Sunday, October 20, 2013

The Big Forest Lie

Harvested like corn - how long will it be here?
This is the biggest lie for the title of a law I've ever seen (Click to link):


This law promotes neither forest health nor better rural communities. It simply allows chemical and fiber companies to slash down what remains of our depleted "forests," that have been broken to the condition of little more than scrub and plantations.

Forestry has long ceased to be about wood. The actual wood harvested is poor, thin and increasingly expensive. Forestry is about "value-added product." Buying a natural product at hunger prices, tearing it to pieces, and reselling it at hugely inflated prices - and none of the communities being robbed receiving the profits. The resulting products are invariably poor-quality and toxic; for example, corn is a comparatively healthy food when consumed cooked by humans; high-fructose corn syrup turns it into a substance deleterious to human health. Chipboard and thin veneers and knotty plywood are poor construction materials.

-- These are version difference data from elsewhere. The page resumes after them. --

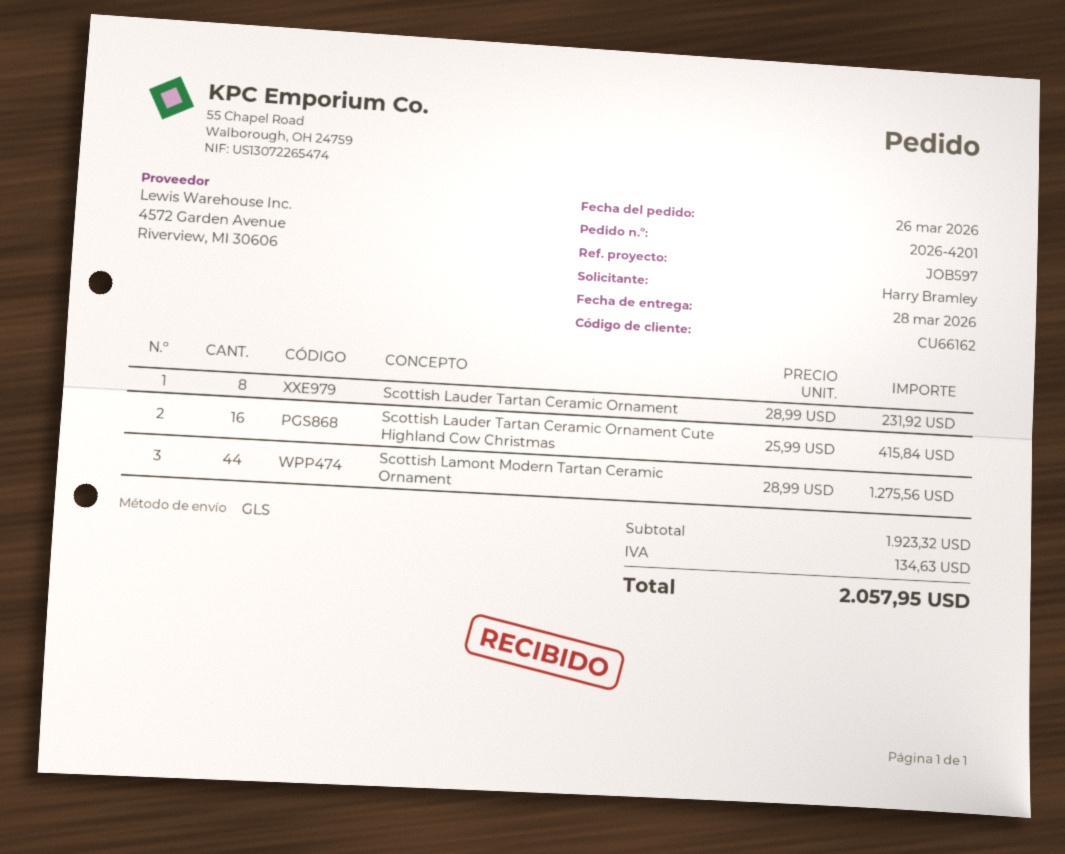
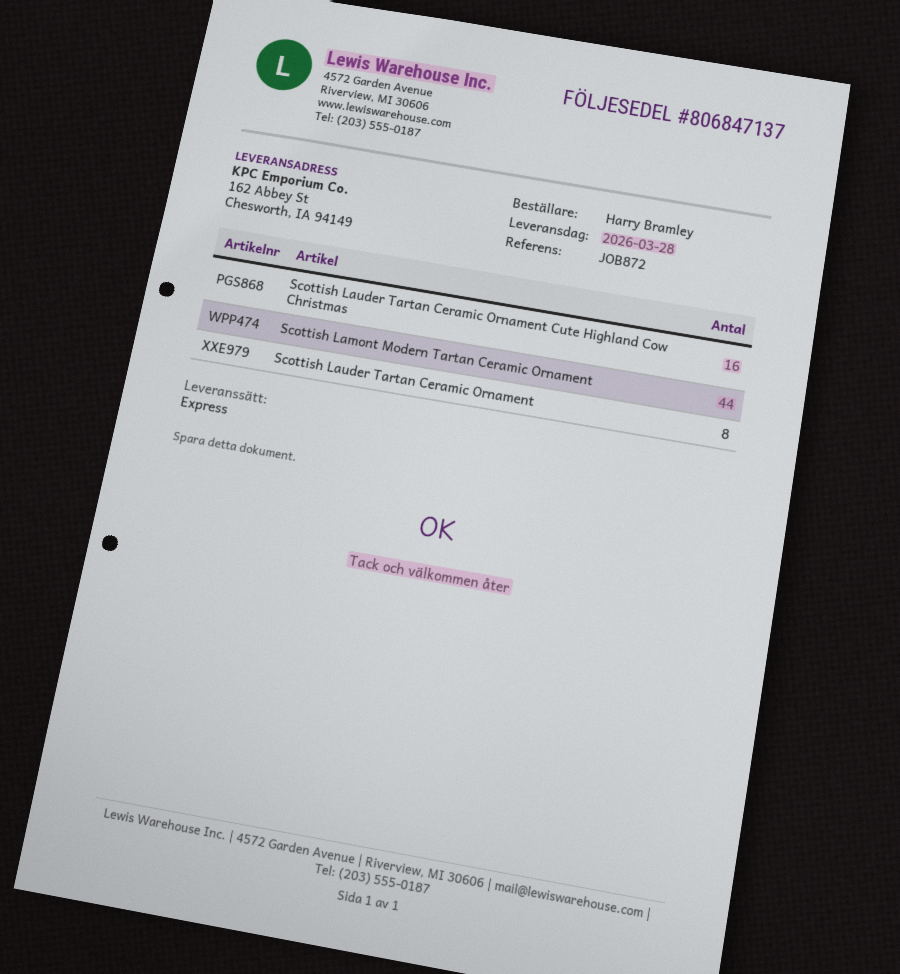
reference: JOB597 -> JOB872
shipping method: GLS -> express

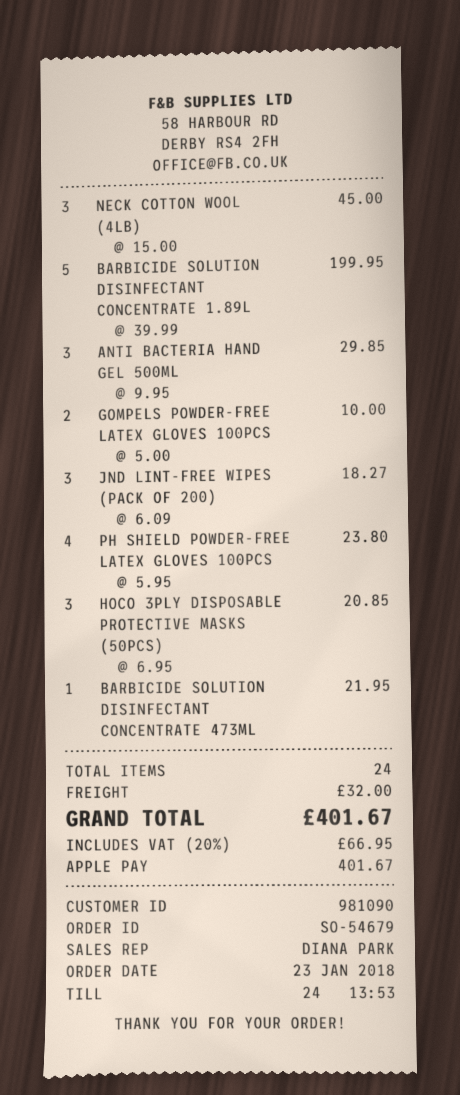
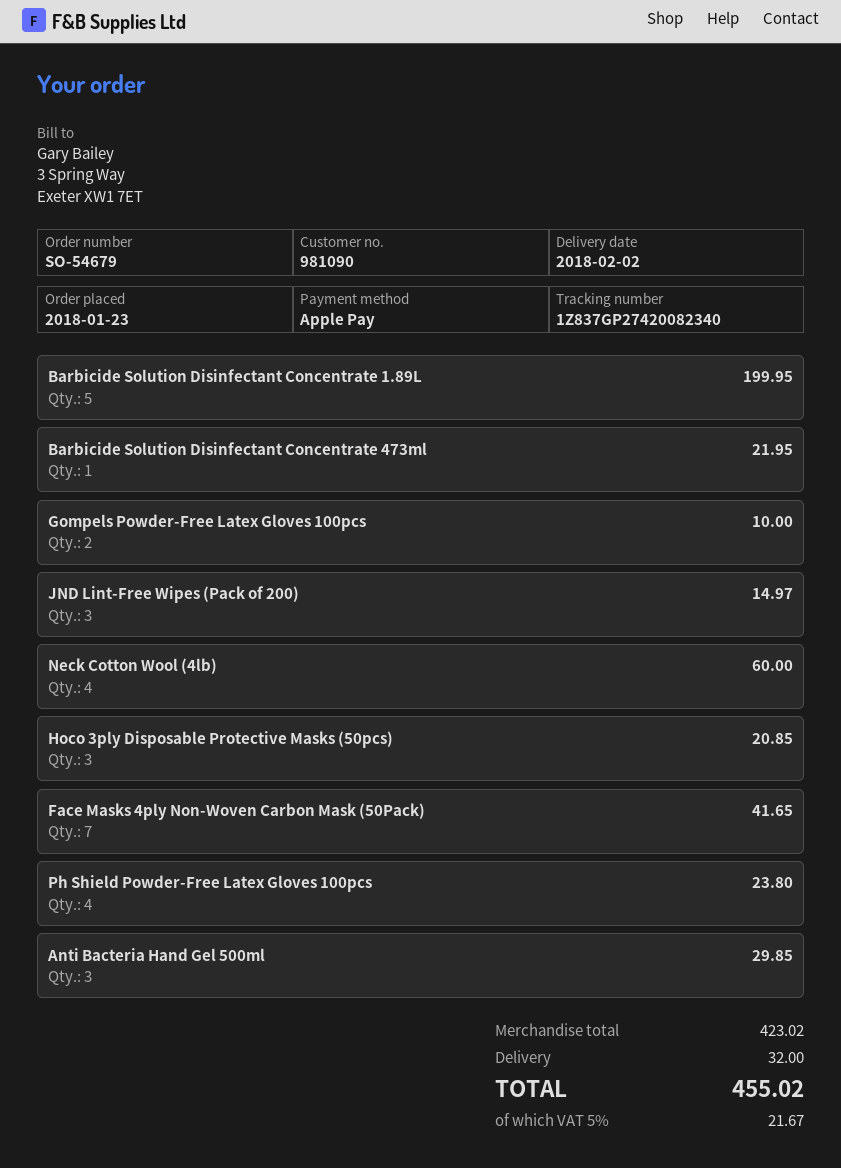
NECK COTTON WOOL (4LB): 3 for 45.00 -> 4 for 60.00
JND LINT-FREE WIPES (PACK OF 200): 3 for 18.27 -> 3 for 14.97
Face Masks 4ply Non-Woven Carbon Mask (50Pack): none -> 7 for 41.65
tax: 20% = 66.95 -> 5% = 21.67
total: 401.67 -> 455.02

Corn is a huge sucker of nutrients - so are forests. But corn is fertilized. And even now, it is becoming more and more difficult to grow both these products, with its huge demands on nutrients and water. Corn results in rivers full of toxic levels of nitrogen, repeated clearcuts result in smaller, weaker, ultimately failed environments. 

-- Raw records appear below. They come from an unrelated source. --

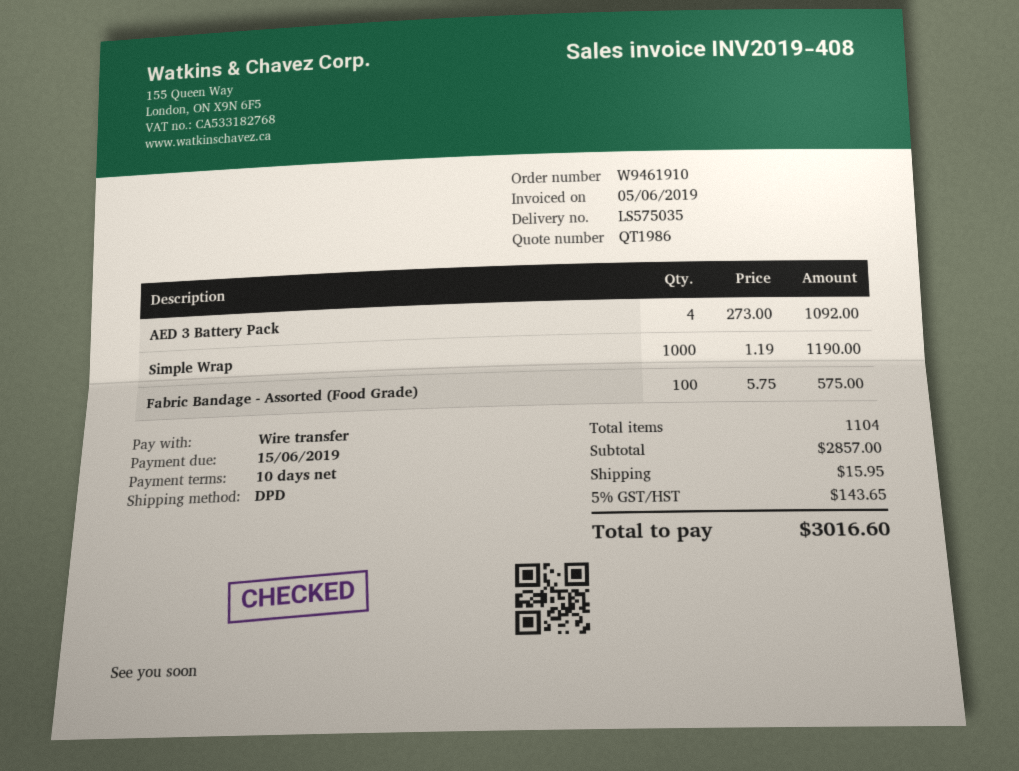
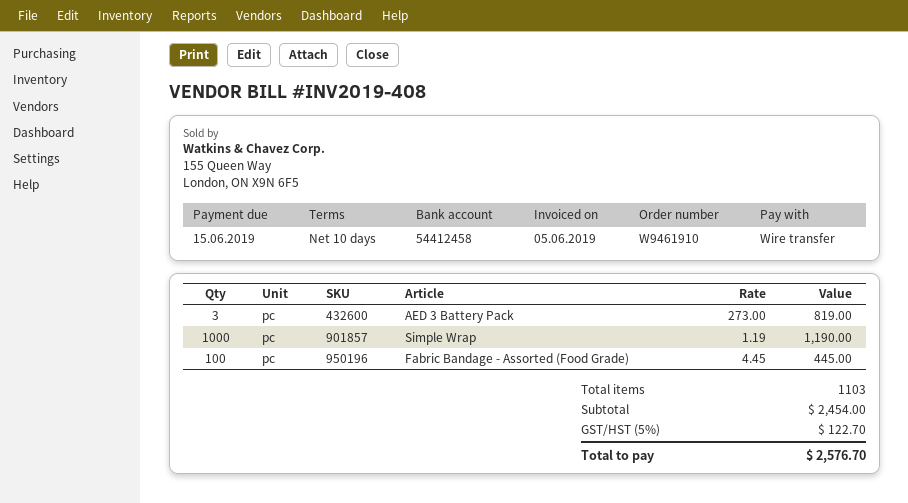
AED 3 Battery Pack: 4 x 273.00 = 1092.00 -> 3 x 273.00 = 819.00
Fabric Bandage - Assorted (Food Grade): 100 x 5.75 = 575.00 -> 100 x 4.45 = 445.00
total quantity: 1104 -> 1103
subtotal: 2857.00 -> 2454.00
shipping: 15.95 -> none
tax: 5% = 143.65 -> 5% = 122.70
total: 3016.60 -> 2576.70

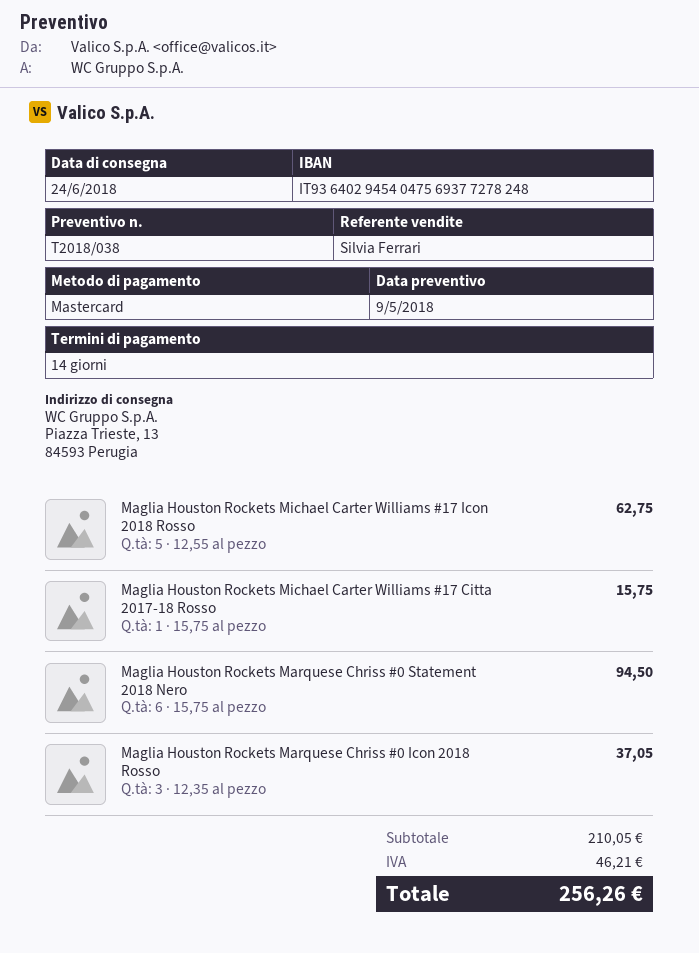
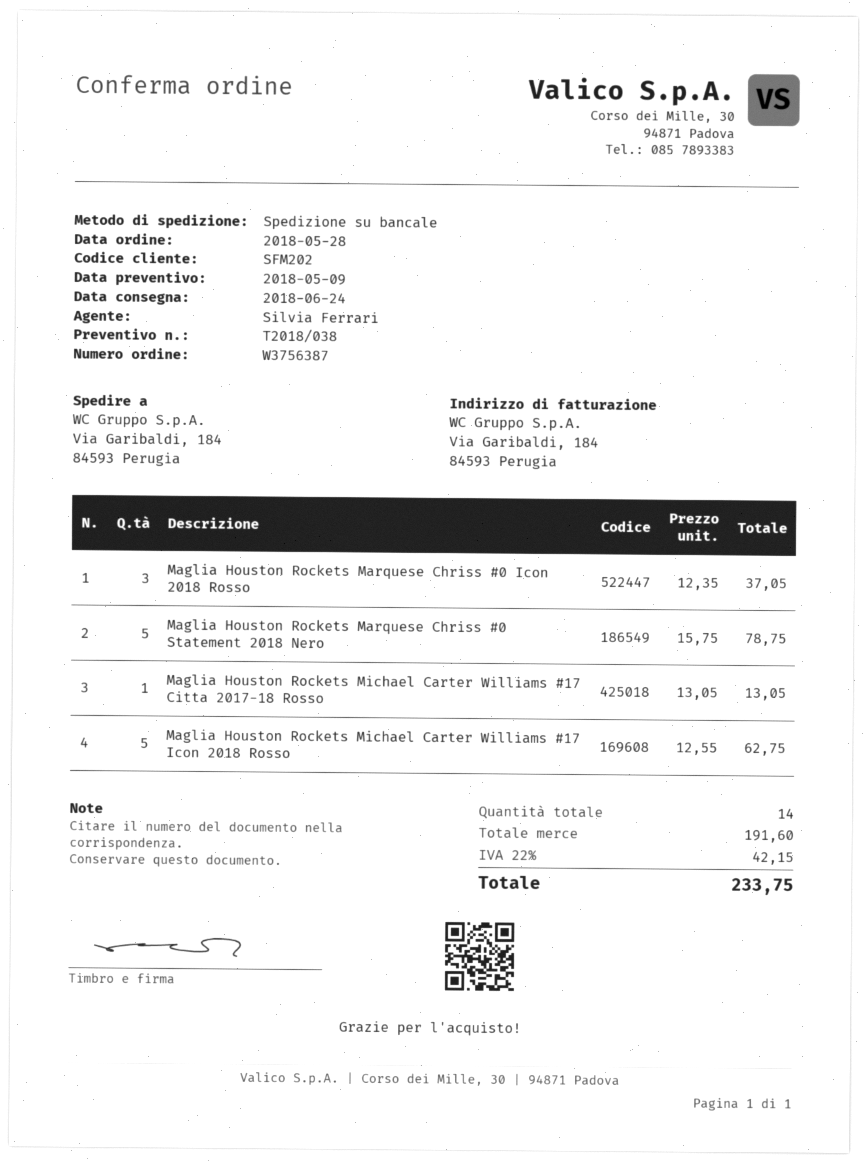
ship to: Piazza Trieste, 13, 84593 Perugia -> Via Garibaldi, 184, 84593 Perugia
Maglia Houston Rockets Michael Carter Williams #17 Citta 2017-18 Rosso: 1 x 15.75 = 15.75 -> 1 x 13.05 = 13.05
Maglia Houston Rockets Marquese Chriss #0 Statement 2018 Nero: 6 x 15.75 = 94.50 -> 5 x 15.75 = 78.75
subtotal: 210.05 -> 191.60
tax: 46.21 -> 42.15
total: 256.26 -> 233.75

H.R. 1526 will lead to the future collapse of the local communities, because it will falsely lead them to continue to think they can live as they did in the 19th century or the 1950's - making them ignore what they really have to do to save their own future. These people hate the national parks and forests, because they've been fed propaganda, and believe in a terrible history as good. They want to be able to take the national heritage and turn it into personal products. They can't see what they're doing, they can't understand what they will lose.

I suspect the hatred for the national forests and parks up here has been jump-started by the Elwha getting their river back. The tribe was treated like dirt in the 19th-century. Like wolves here, and bison on the plains, they were supposed to disappear to make way for a "superior race." They've struggled for decades to get their river and their homeland back. They're telling the true story today. 

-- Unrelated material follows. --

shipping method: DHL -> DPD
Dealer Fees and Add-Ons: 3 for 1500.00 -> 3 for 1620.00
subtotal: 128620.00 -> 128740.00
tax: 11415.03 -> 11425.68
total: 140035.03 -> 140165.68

The "history" about conquest and genocide, human, animal and environmental, is still presented as noble and admirable - in this day and age, as the reputations of Custer, Buffalo Bill and Columbus are revealed for what they actually were, genocidal monsters and even a slaver.

But gradually, people like the Elwha are telling what really happened, reminding us of weeping elders, driven families and destroyed graveyards, of ruined rivers and shattered land. If we're going to grow and become a mature people, we need to relegate our past to the shelf of shame where it belongs. We have to face it, apologize for it, and reform our future behavior. And truly understand what the future has to be. 

The forests are not a field of corn. Treating them like corn will ultimately destroy these communities, within a generation or two. And, because forests produce what we breathe, along with the oceans, it will destroy all of us. Ignoring what this bill is doing to America is suicide for us - and for the planet.